A faithful copy is needed of the lines below from the one with "html: <h2>2. 报名与申请办法</h2>" up to and including the one with "font-size: 20px ->"; set it down with no pictures and no other lines.

● **DATA UNDER STUDY**
══════

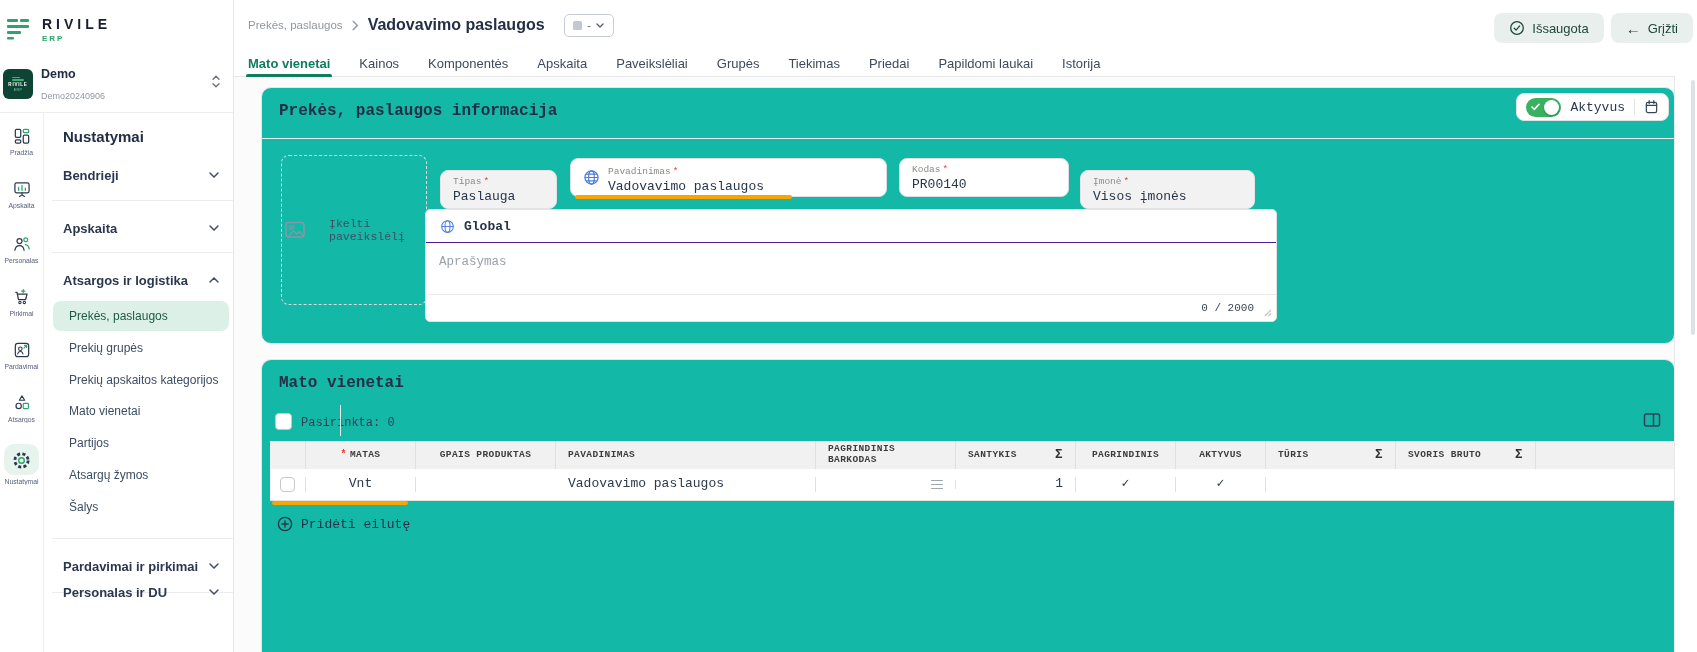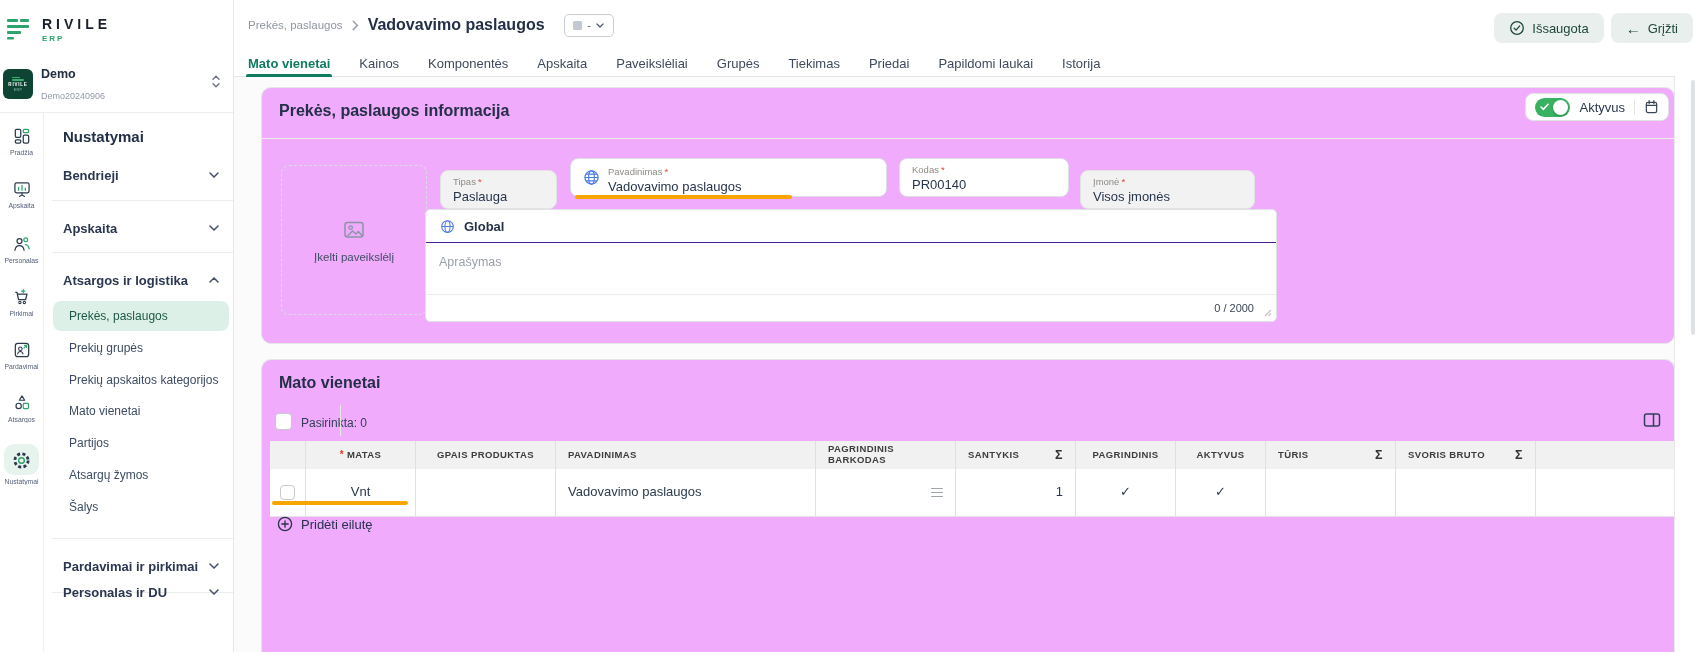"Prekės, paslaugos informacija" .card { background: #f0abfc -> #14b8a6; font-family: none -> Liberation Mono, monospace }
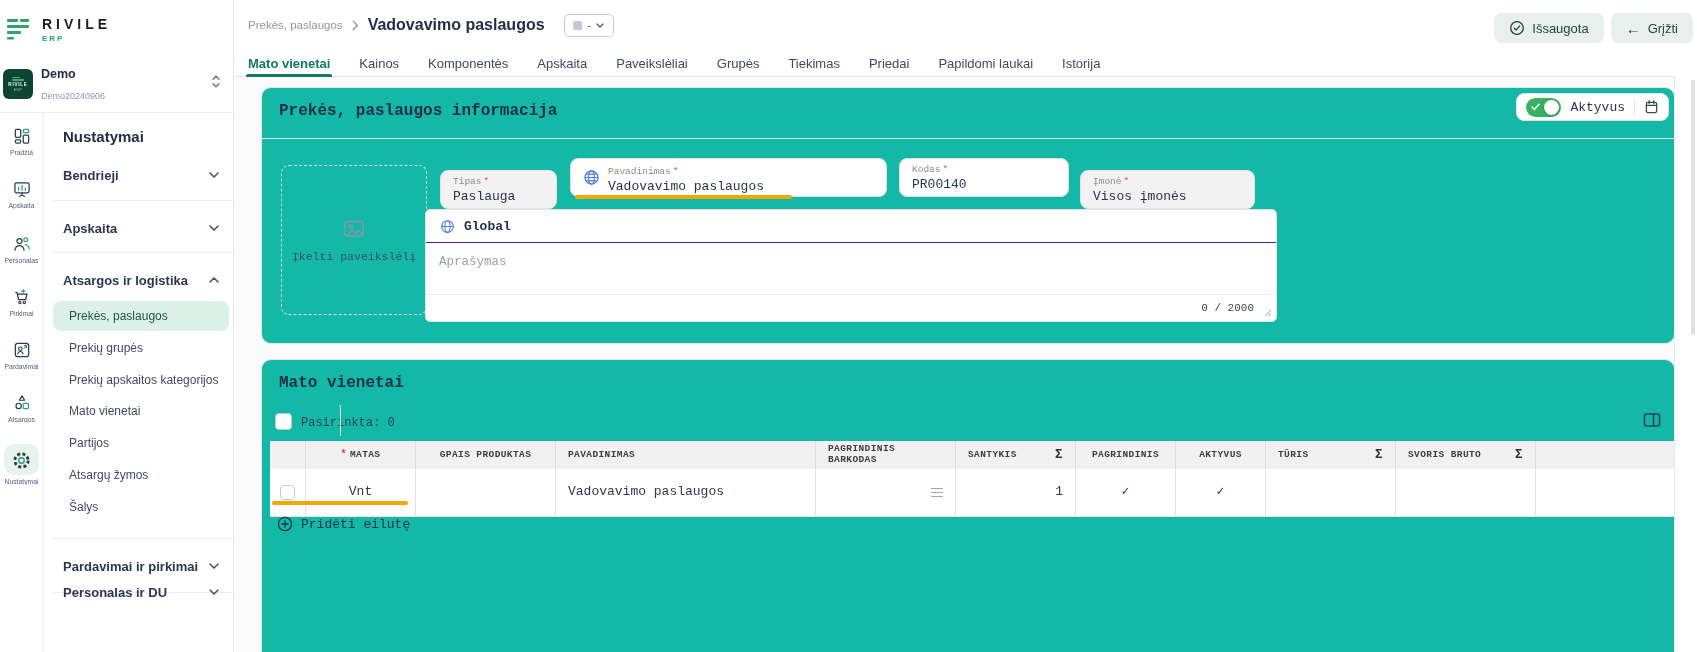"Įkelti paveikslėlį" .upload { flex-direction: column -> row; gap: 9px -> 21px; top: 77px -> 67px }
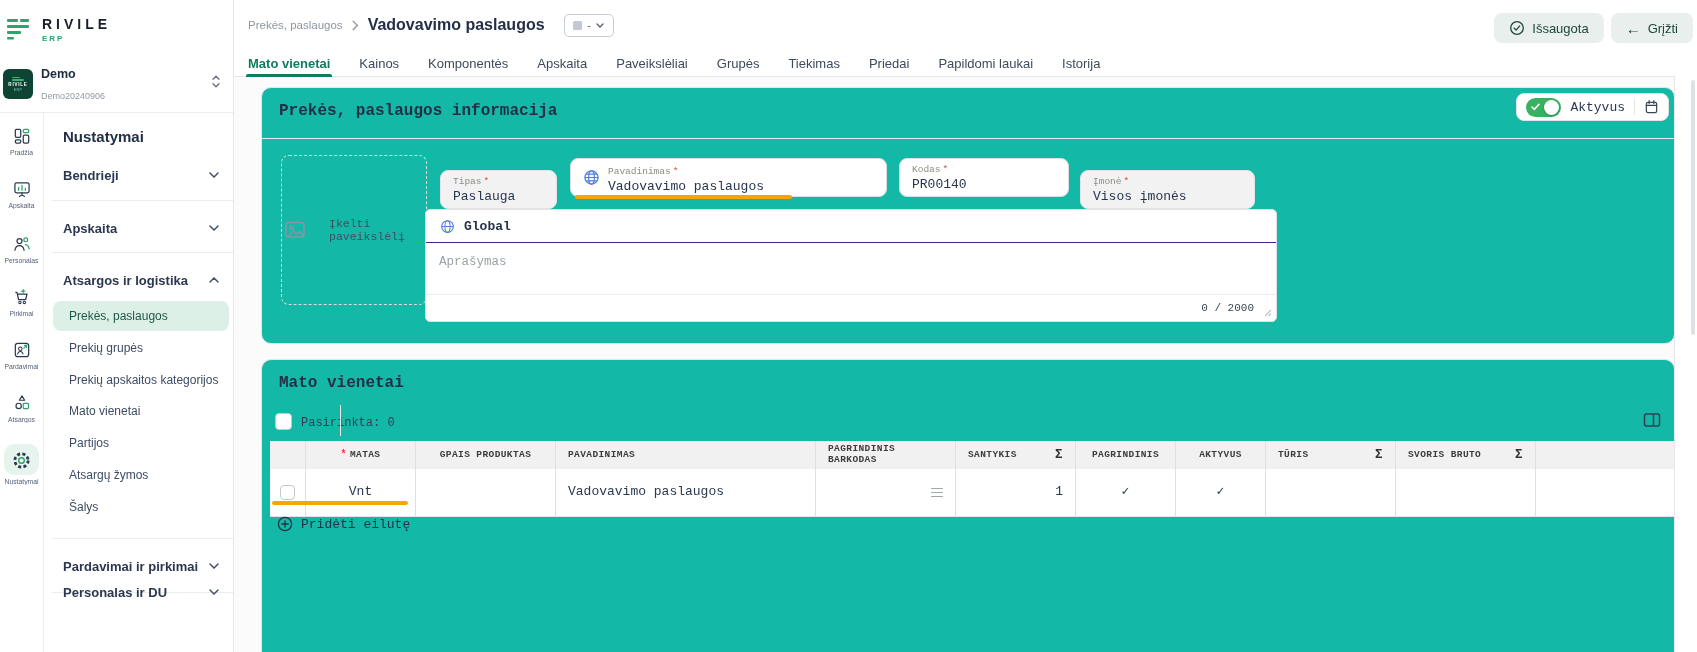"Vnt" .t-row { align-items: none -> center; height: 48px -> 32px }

══════

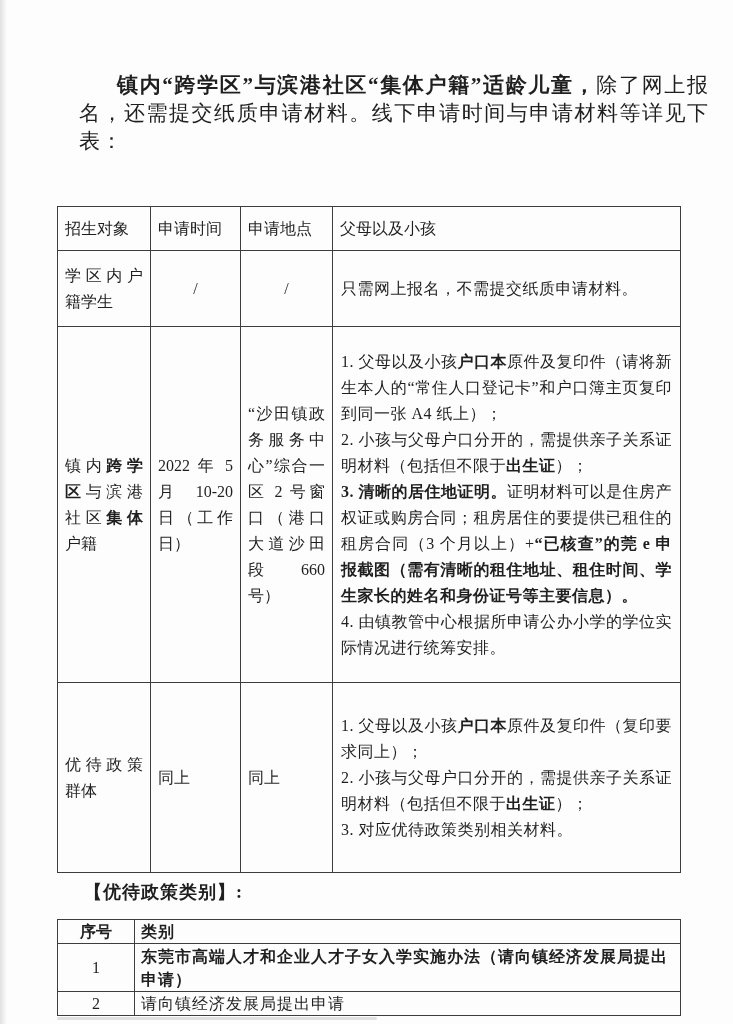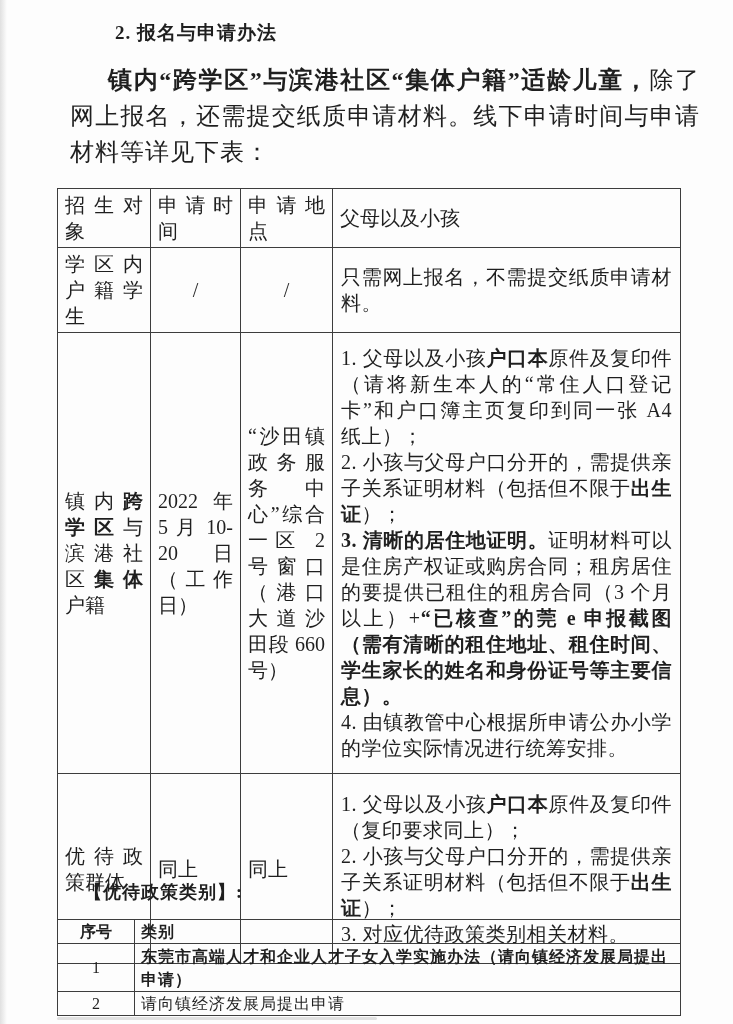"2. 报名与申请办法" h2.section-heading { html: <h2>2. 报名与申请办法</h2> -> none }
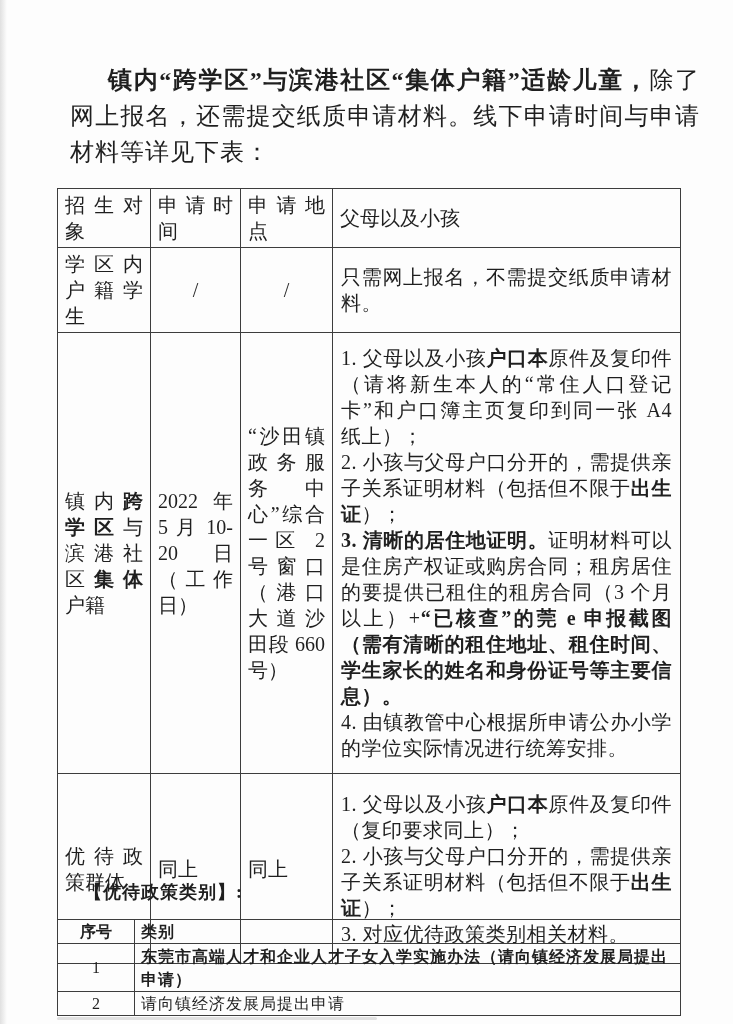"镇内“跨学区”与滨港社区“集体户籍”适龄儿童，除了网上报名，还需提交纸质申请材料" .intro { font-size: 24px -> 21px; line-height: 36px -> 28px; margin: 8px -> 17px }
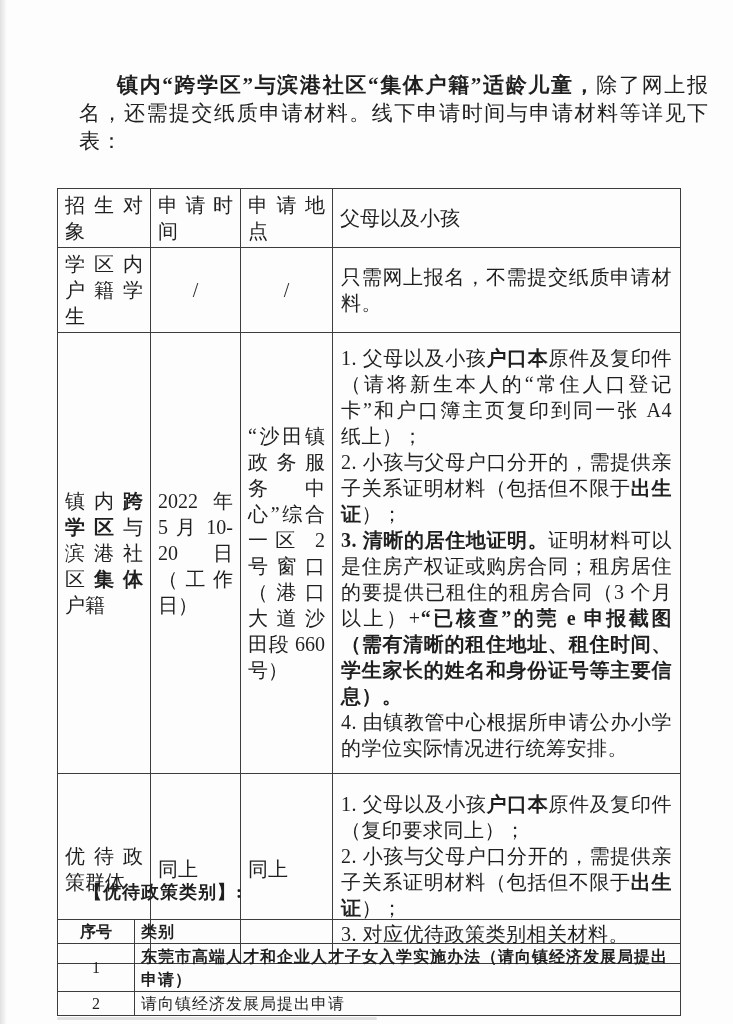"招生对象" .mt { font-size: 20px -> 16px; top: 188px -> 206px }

══════

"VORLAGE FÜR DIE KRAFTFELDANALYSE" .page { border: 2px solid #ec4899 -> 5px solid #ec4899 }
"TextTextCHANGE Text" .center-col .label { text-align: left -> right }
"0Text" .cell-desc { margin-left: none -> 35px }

══════

● **RESPONSE AREA**
"2. 报名与申请办法" h2.section-heading { html: <h2>2. 报名与申请办法</h2> -> none }
"镇内“跨学区”与滨港社区“集体户籍”适龄儿童，除了网上报名，还需提交纸质申请材料" .intro { font-size: 24px -> 21px; line-height: 36px -> 28px; margin: 8px -> 17px }
"招生对象" .mt { font-size: 20px -> 16px; top: 188px -> 206px }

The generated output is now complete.